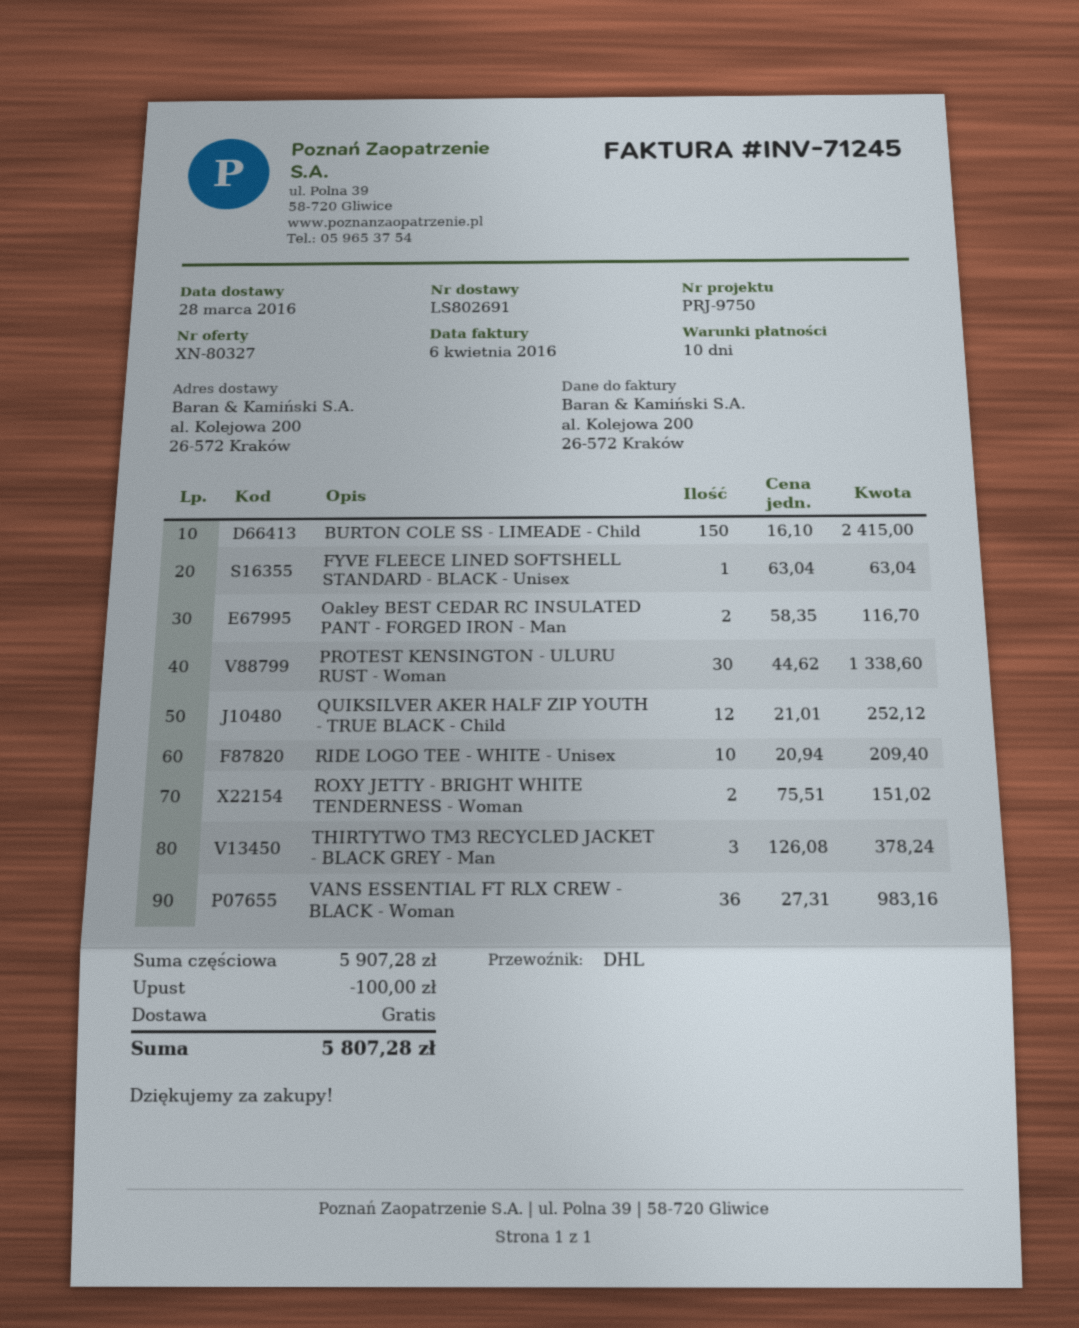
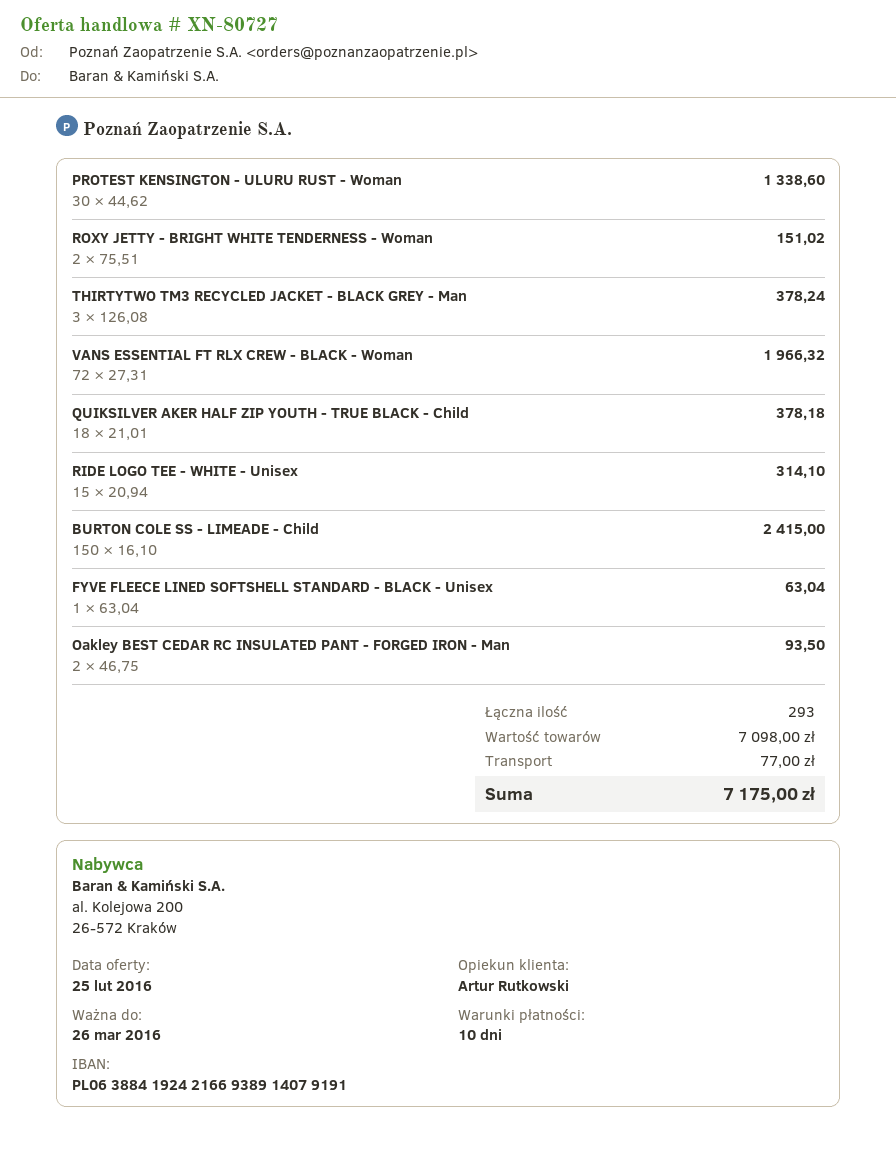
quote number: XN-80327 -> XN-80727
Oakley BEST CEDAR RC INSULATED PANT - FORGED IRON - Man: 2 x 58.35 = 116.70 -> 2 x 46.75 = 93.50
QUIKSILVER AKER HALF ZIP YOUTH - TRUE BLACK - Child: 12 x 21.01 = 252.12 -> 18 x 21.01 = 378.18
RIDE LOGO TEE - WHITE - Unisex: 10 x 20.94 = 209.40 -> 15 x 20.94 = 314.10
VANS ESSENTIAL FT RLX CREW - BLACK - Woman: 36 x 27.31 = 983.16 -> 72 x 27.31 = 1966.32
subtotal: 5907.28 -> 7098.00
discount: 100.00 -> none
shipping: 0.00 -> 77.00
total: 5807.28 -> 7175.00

* * *

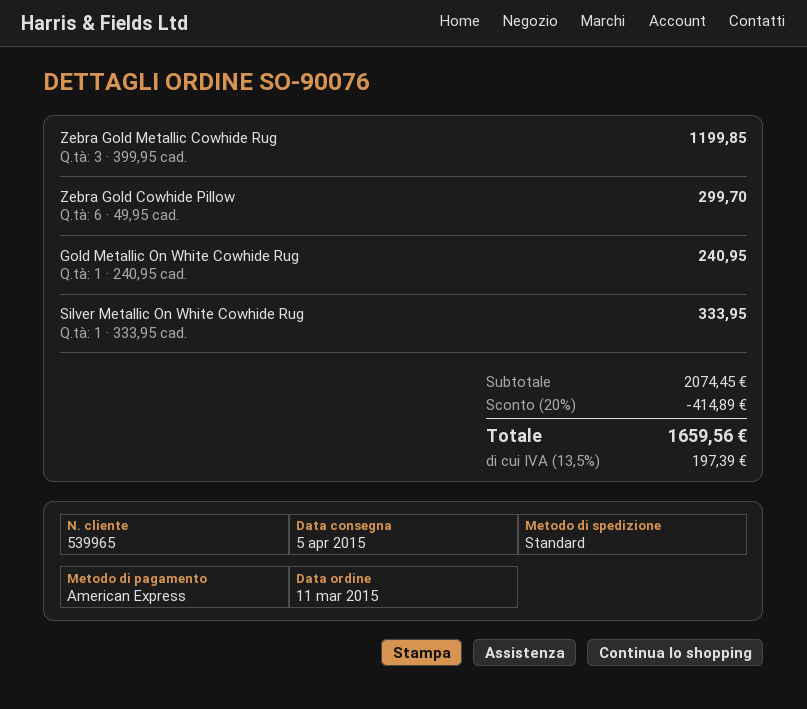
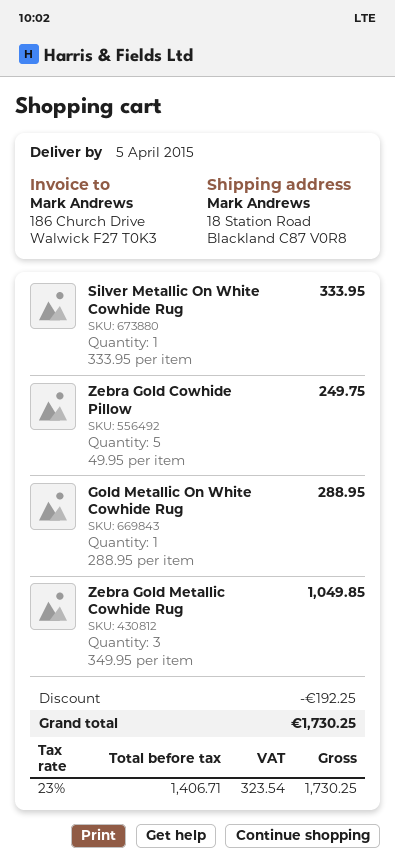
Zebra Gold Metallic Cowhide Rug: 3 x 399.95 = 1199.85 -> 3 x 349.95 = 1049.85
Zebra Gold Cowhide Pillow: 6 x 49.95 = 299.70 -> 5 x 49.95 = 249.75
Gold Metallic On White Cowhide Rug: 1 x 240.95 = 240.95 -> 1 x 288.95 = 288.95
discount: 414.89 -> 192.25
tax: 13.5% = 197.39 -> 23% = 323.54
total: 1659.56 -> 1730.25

**REQUIREMENT**. Of all the entries above, output exactly the lines between the one holding "Oakley BEST CEDAR" and the one holding "total: 5807.28 -> 7175.00", inclusive.

**WRITTEN REPLY**.
Oakley BEST CEDAR RC INSULATED PANT - FORGED IRON - Man: 2 x 58.35 = 116.70 -> 2 x 46.75 = 93.50
QUIKSILVER AKER HALF ZIP YOUTH - TRUE BLACK - Child: 12 x 21.01 = 252.12 -> 18 x 21.01 = 378.18
RIDE LOGO TEE - WHITE - Unisex: 10 x 20.94 = 209.40 -> 15 x 20.94 = 314.10
VANS ESSENTIAL FT RLX CREW - BLACK - Woman: 36 x 27.31 = 983.16 -> 72 x 27.31 = 1966.32
subtotal: 5907.28 -> 7098.00
discount: 100.00 -> none
shipping: 0.00 -> 77.00
total: 5807.28 -> 7175.00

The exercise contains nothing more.